Flash.
For some a great problem solver, equaliser and creative gateway, for some, too much trouble to do well and far to easy to do badly.
Once a regular user of flash (early film TTL), I stepped away from it naturally when I started to shoot more landscapes and more when I switched to digital.
I need it now. I probably don’t need it really need for my normal shooting “style”, but I want it to be mastered so I can control my environment better. The reality is, photography is light dependent (quantity and quality), and when the subject’s situation is fixed, you have to be flexible.
I am turning to two masters for info and inspiration; Neil Van Neikerk through his books and at neilvn.com and Joe McNally, mostly through one book, “The Hotshoe Diaries”. Both of these guys generously offer all the instruction you need, both technically and creatively.
This is enough. More opinions and things start to get confusing, any less and I become a mirror of just one mentor. I would like to think I am just “brushing up”, but the reality is I have ignored flash for over a decade, so realistically I am starting from scratch technically and I am well rusty aesthetically.
The big learning curve for me is the way flash now works compared to my long memory of past techniques. I have been falling back on old thinking, which turns out to be well out of date.

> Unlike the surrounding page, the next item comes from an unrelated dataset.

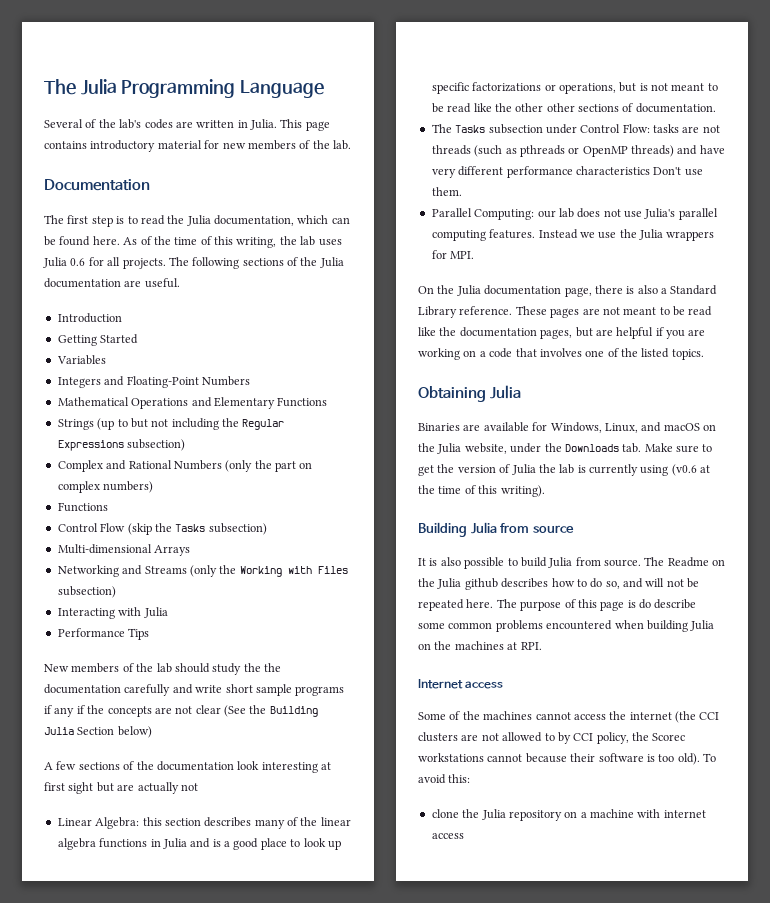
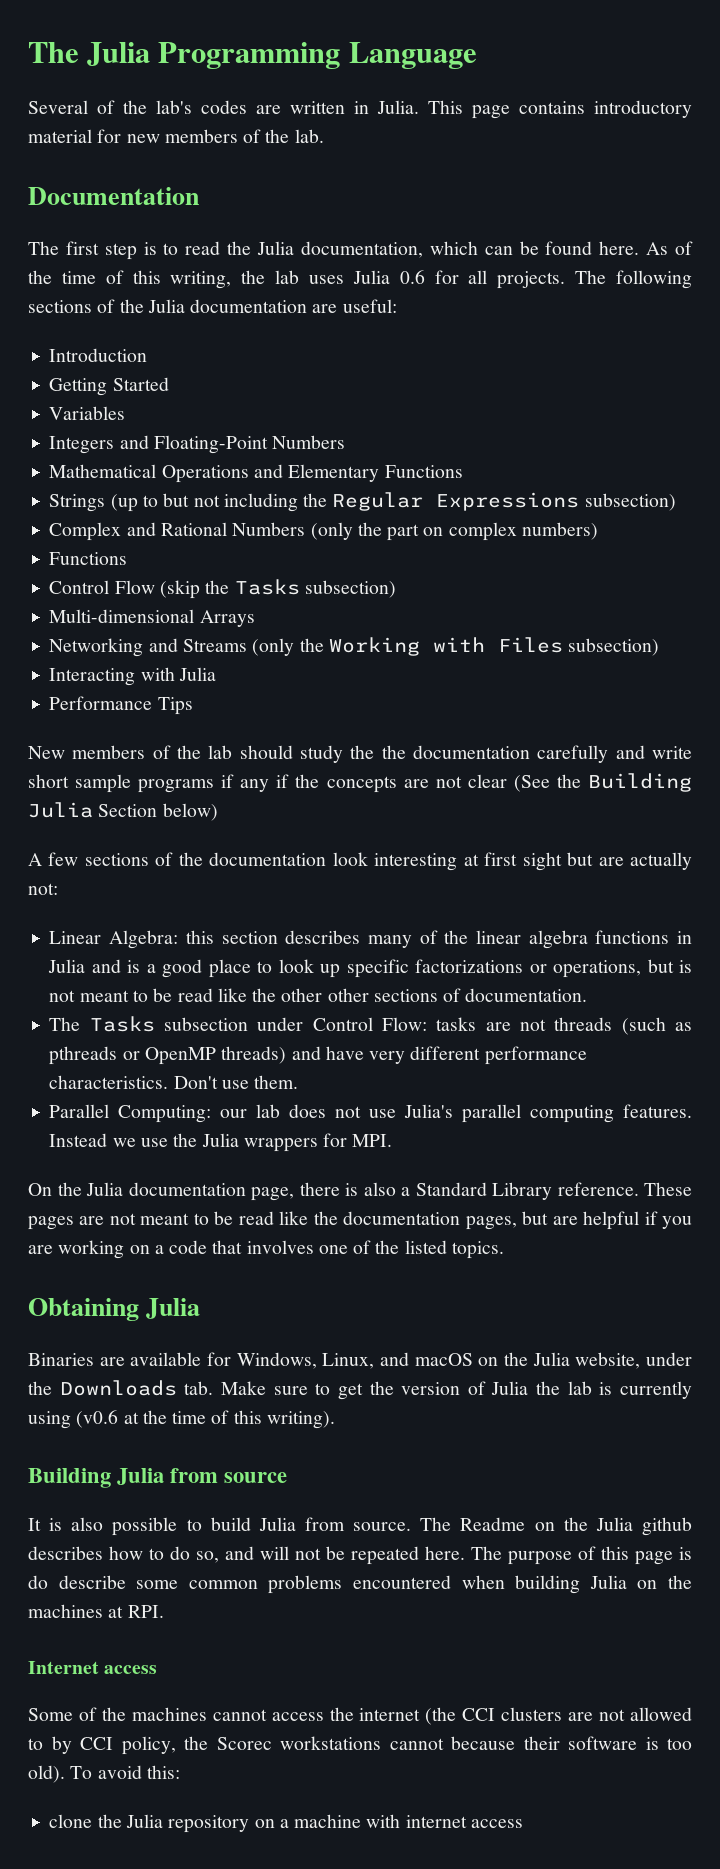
[144,278,180,288] useful. -> [342,299,397,313] useful:
[180,783,198,791] not -> [28,883,58,895] not:
[575,166,650,175] characteristics -> [49,1075,169,1089] characteristics.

TTL with digital pre-flash and manual, just using output fractions rather than the old “GN divided by distance = aperture” stuff is sooo much easier.
Gear.
I have a couple of excellent, manual only Yongnuo YN560 III and IV units and the TX off camera controller for a few years, but have not up till now been interested in using them and I have now added a Godox TTL 685. Straight out of the box, the Godox gave me predictable results. The very first image I took, of the news paper, was given a tiny -1.7 TTL blip, producing about what I had hoped. Daisy’s second image shows reduced strength in the black stripes and slightly softer light at about -.7 (if only she would hold still). Magic!
The YN’s will be used on light weight light stands with Neewer 16” circular soft boxes (2x set on Amazon for au $45), giving me a neat little portable studio, the Godox will be used for TTL bounce flash with the $2 “black foamie thing”*, possibly with a large Neewer reflector on a stand in lieu of a handy wall.
This latter is for speed as manual fill on the fly is indeed possible, but needs some time put in to perfect.
I also have a pair of tiny Oly flash units I can always carry for direct outdoor, gentle fill or possibly to trigger the Godox in slave mode.
The “Black Foamie Thing” allows you to flag or block stray flash light, giving you maximum control of light direction. The images above (thank you my long suffering wife), were taken indoors, using a wall as a giant soft box, with the light looking directional and natural (a little post was added). The second image shows the base exposure at -2 ev without flash. Too easy. I forgot to take the image that makes this necessary, the brightened non-flash image with a blown out background.
I will of course fall back on a reflector and natural light as often as possible, but I fully intent to get this mastered. The motto going forward is “keep it simple stupid”, using less first, more if needed only.
*Neil Van Neikerks “Black Foamie Thing”, https://neilvn.com/tangents/about/black-foamie-thing/ is a revelation that, in his own words “lets you throw out the over priced Tupperware” commonly used for flash modification.
I will also experiment with a white foamie thing to reflect light in when the ceilings are too high.